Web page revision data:
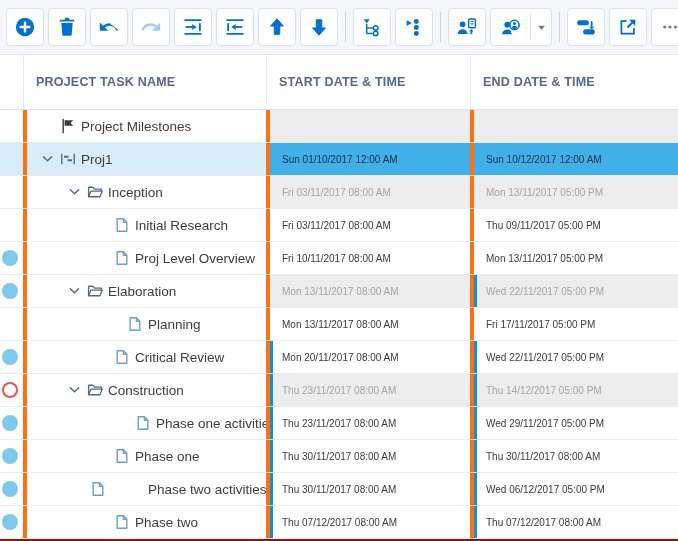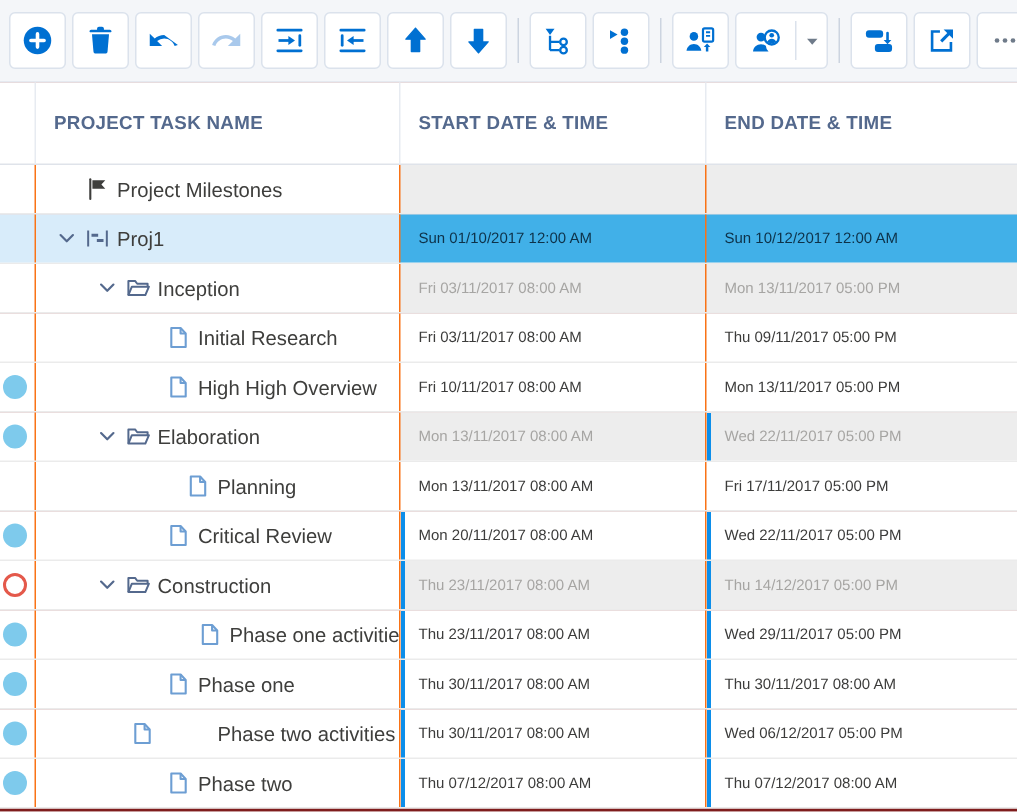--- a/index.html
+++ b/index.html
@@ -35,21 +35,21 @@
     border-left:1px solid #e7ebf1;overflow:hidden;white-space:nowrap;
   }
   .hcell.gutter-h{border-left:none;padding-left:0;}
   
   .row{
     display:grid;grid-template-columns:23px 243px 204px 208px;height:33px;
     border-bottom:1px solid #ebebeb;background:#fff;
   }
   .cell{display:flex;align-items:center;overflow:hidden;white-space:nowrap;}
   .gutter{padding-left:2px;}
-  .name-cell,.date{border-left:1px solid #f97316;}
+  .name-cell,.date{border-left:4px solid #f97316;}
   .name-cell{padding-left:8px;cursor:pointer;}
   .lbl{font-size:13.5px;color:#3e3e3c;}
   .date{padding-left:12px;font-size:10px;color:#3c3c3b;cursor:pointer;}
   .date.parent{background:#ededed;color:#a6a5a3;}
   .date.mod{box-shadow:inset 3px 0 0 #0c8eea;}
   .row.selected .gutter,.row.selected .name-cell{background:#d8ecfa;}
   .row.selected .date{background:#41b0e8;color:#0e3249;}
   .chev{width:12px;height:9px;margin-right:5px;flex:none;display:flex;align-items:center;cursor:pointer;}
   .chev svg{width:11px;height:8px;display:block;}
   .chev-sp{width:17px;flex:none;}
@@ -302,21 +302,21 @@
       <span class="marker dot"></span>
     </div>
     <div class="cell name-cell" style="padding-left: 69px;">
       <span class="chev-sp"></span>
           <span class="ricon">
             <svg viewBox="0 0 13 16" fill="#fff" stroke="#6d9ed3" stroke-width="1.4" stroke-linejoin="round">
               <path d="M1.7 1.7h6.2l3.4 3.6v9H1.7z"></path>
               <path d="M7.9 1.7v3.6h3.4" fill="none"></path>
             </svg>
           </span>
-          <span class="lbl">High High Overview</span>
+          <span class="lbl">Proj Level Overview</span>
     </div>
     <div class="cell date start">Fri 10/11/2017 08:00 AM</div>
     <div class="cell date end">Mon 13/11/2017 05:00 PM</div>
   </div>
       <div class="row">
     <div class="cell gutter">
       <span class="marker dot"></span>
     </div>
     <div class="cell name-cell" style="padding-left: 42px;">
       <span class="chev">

» YOUR GOAL
Filter the data down to the lines that contain the string "color", and copy them.

» FINAL ANSWER
   .lbl{font-size:13.5px;color:#3e3e3c;}
   .date{padding-left:12px;font-size:10px;color:#3c3c3b;cursor:pointer;}
   .date.parent{background:#ededed;color:#a6a5a3;}
   .row.selected .date{background:#41b0e8;color:#0e3249;}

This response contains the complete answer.